Session Information
25 SES 07, Children’s Rights in the Classroom
Paper Session
Contribution
This paper reports some findings from a larger ethnographic study that is concerned with understanding children’s perspectives on their experiences of the classroom. Drawing on the Sociology of Childhood (James & Prout 1997) as a theoretical framework and the UN Convention on the Rights of the Child the study particularly focused on listening to children’s perspectives of their experiences to gain understanding of the nature of six and seven year old children’s participation in a classroom in a market town in England
The paper aims to explore some of the findings that have emerged from the analysis of research conversations about how children make sense of the expectations that teachers place upon them. From the children’s perspectives, these expectations would appear to be predominantly about regulation. Such expectations constitute the regulative discourse, both generally concerning children’s behaviour in and around the classroom and school as well as concerning what children should and should not do-and-be within specific learning spaces. The findings suggest that these expectations have three dimensions(Readings 1996).
- to regulate children’s physical and vocal behaviour,
- shape their relationships others, including the environment and
- organise the particular arrangement of obligations both children and adults should comply with.
From a predominately Foucauldian approach (Foucault 1977; 1984; 1988; 1991), children’s perspectives demonstrate that these expectations are regimes of truth. Collectively, these expectations function as a range of techniques that provide teachers with a set of authorised strategies to exercise power and to shape and regulate children’s ideas, thought and actions. The findings, however do not suggest that these strategies are necessarily forging totally subjected and passive children towards a state of compliance. Rather they also illustrate children exercising some agency and power and some resistance to the power of others. Within the multiple sets of power relations that they experience within the classroom, both amongst themselves and between different teachers at different time of the day and within different spaces, children are likewise tapping into a range of strategies to resist the dominant discourse.

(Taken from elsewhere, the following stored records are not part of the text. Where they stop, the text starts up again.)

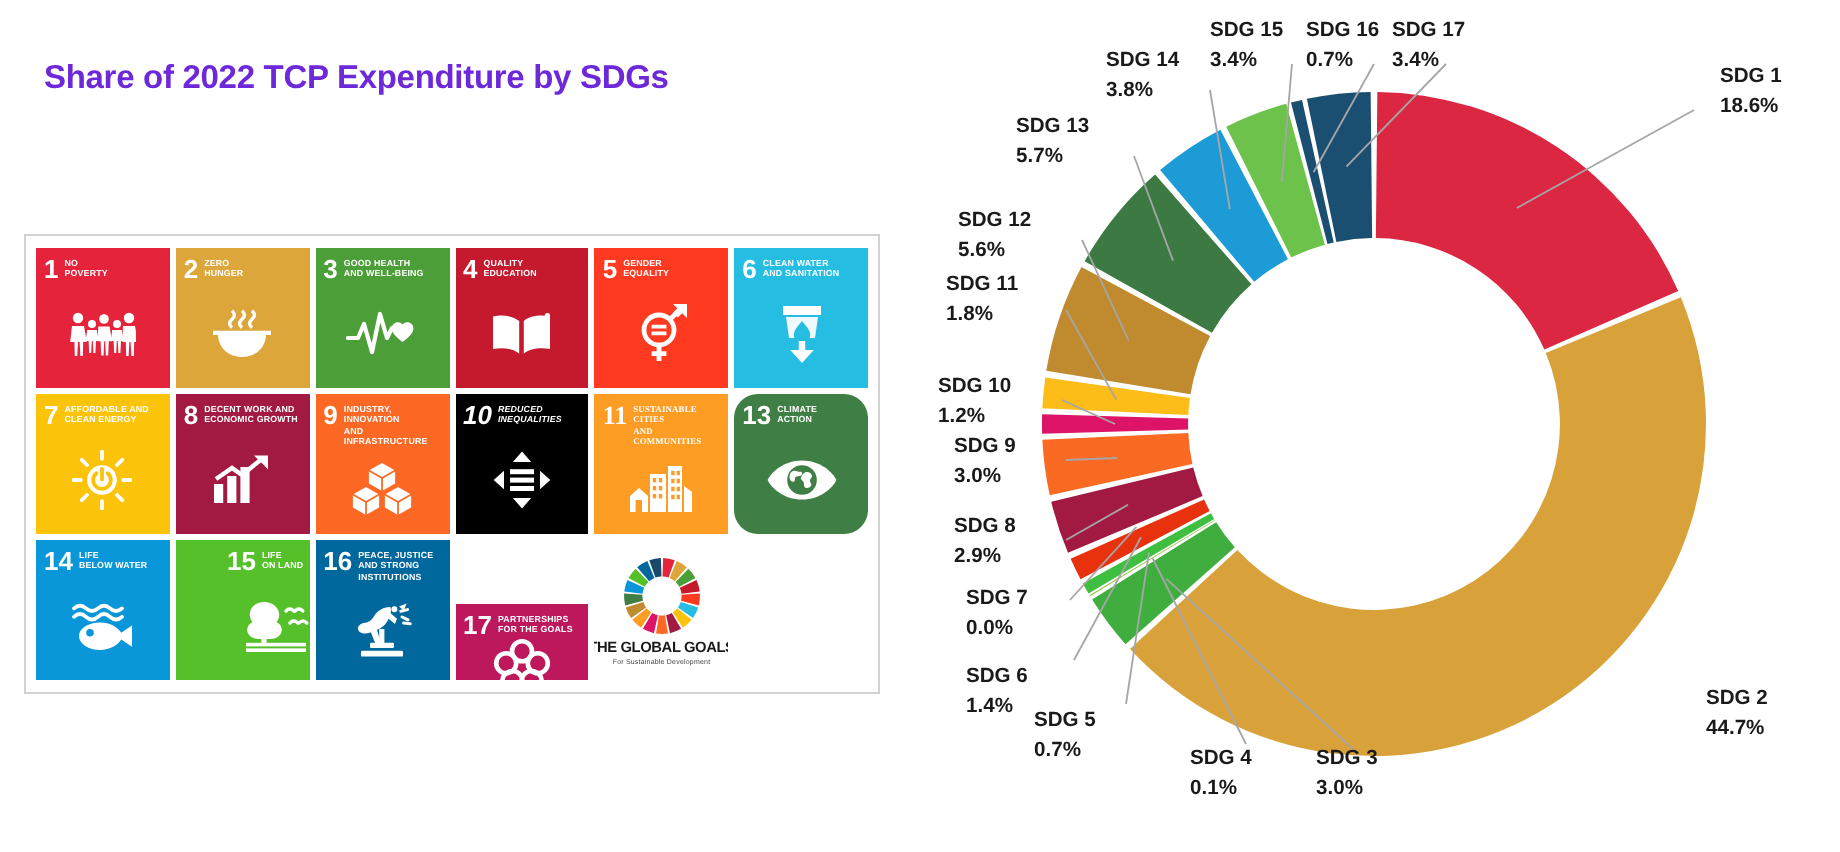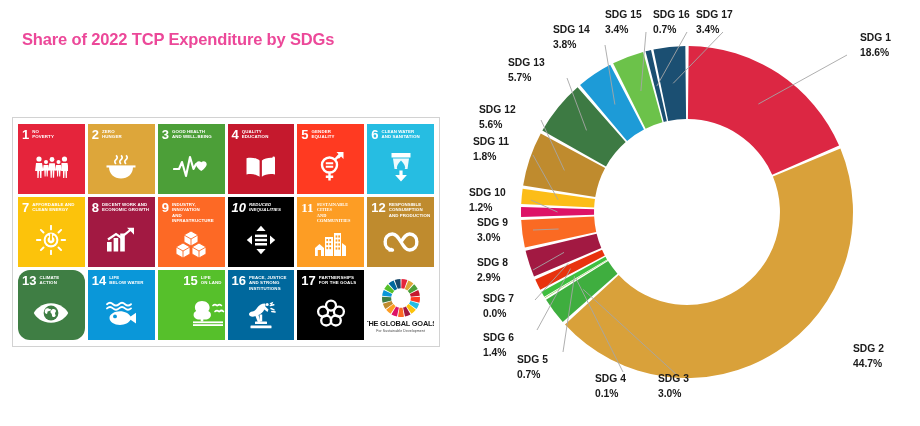--- a/index.html
+++ b/index.html
@@ -10,21 +10,21 @@
     overflow: hidden;
   }
   #root { position: relative; width: 920px; height: 426px; }
 
   
   #page-title {
     position: absolute;
     left: 22px; top: 30px;
     font-size: 16.5px;
     font-weight: bold;
-    color: #ec4899;
+    color: #6d28d9;
     letter-spacing: -0.15px;
     white-space: nowrap;
   }
 
   
   #sdg-poster {
     position: absolute;
     left: 12px; top: 117px;
     width: 428px; height: 230px;
     background: #ffffff;
@@ -349,38 +349,20 @@
                 <rect x="24.3" y="8.4" width="1.7" height="2.2"></rect>
                 <rect x="21.6" y="12.4" width="1.7" height="2.2"></rect>
                 <rect x="24.3" y="12.4" width="1.7" height="2.2"></rect>
                 <rect x="21.6" y="16.4" width="1.7" height="2.2"></rect>
                 <rect x="24.3" y="16.4" width="1.7" height="2.2"></rect>
                 <rect x="3.8" y="19" width="3.2" height="6"></rect>
               </g>
             </svg>
           </div>
         </div>
-        <div class="sdg-tile" style="background: rgb(191, 139, 46);">
-          <div class="sdg-head">
-            <span class="sdg-num">12</span>
-            <span class="sdg-txt">
-              <div>RESPONSIBLE</div>
-              <div>CONSUMPTION</div>
-              <div>AND PRODUCTION</div>
-            </span>
-          </div>
-          <div class="sdg-ico">
-            <svg width="36" height="22" viewBox="0 0 36 22">
-              <g fill="none" stroke="#fff" stroke-width="3.4" stroke-linecap="round">
-                <path d="M18 11c3-5 5-8 8.6-8A7.2 7.2 0 0 1 33.8 11a7.2 7.2 0 0 1-7.2 8c-3.6 0-5.6-3-8.6-8-3-5-5-8-8.6-8A7.2 7.2 0 0 0 2.2 11a7.2 7.2 0 0 0 7.2 8"></path>
-              </g>
-              <path d="M8.2 16.5l-2.8 4.3 6-.8z" fill="#fff"></path>
-            </svg>
-          </div>
-        </div>
         <div class="sdg-tile" style="background: rgb(63, 126, 68); border-radius: 12px;">
           <div class="sdg-head">
             <span class="sdg-num">13</span>
             <span class="sdg-txt">
               <div>CLIMATE</div>
               <div>ACTION</div>
             </span>
           </div>
           <div class="sdg-ico">
             <svg width="36" height="22" viewBox="0 0 36 22">
@@ -455,21 +437,21 @@
                 <g stroke="#fff" stroke-width="1.5" fill="none" stroke-linecap="round">
                   <path d="M26 7.5l3 1.4M26.8 10.5l3.3.4M25.4 4.6l3.4-.8"></path>
                 </g>
                 <rect x="5.5" y="24.4" width="21" height="2.9" rx="0.6"></rect>
                 <rect x="10" y="20.4" width="12" height="2.6" rx="0.6"></rect>
                 <rect x="14.6" y="13.5" width="2.6" height="7"></rect>
               </g>
             </svg>
           </div>
         </div>
-        <div class="sdg-tile" style="background: #000000;">
+        <div class="sdg-tile" style="background: #be185d; margin-top: 32px;">
           <div class="sdg-head">
             <span class="sdg-num">17</span>
             <span class="sdg-txt">
               <div>PARTNERSHIPS</div>
               <div>FOR THE GOALS</div>
             </span>
           </div>
           <div class="sdg-ico">
             <svg width="30" height="28" viewBox="0 0 30 28">
               <g fill="none" stroke="#fff" stroke-width="2.3">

While the motivation underpinning the expectations teachers place upon children apparently has the children’s best interests at heart, they are nevertheless giving rise to a particular tension between teachers need for order and children’s right to express themselves freely. The findings illustrate that the strategies and associated relations that teachers utilise with children limits the children’s right to access their entitlement to participate in all matters that concern them. The findings are also giving rise to a concern regarding the nature of children’s participation were that likelihood ever to arise. Children’s perspectives demonstrate that they understand how they should behave. They likewise understand that schools privilege adult knowledge. This begs the question; whose knowledge would be heard if children were given the opportunity? Would the relations of power that exist in the classroom enable the space necessary to hear children’s voices?
Method
Expected Outcomes
References
Dahlberg, G. & Moss, P. (2005) Ethics and Politics in Early Childhood Education (Abingdon, RoutledgeFalmer). Foucault, M. (1977) Discipline and Punish: The Birth of the Prison (Harmondsworth, Penguin). Foucault, M. (1984) Space, Knowledge and Power, in: P. Rabinow (Ed) The Foucault Reader (London, Penguin), 239-256. Foucault, M. (1988) The Ethic of Care for the Self as a Practice of Freedom, in: J. Bernauer & D. Rasmussen (Eds) The Final Foucault (Cambridge, MA, MIT Press). Foucault, M. (1991) Governmentality, in: G. Burchell, C. Gordon & P. Miller (Eds) The Foucault Effect: Studies in Governmentality (Chicago, IL, University of Chicago Press). James, A. & Prout, A. (Eds) (1997) Constructing and Reconstructing Childhood: Contemporary Issues in the Sociological Study of Childhood (London, RoutledgeFalmer). Readings, B. (1996) The University in Ruins (Cambridge MA, Harvard University Press).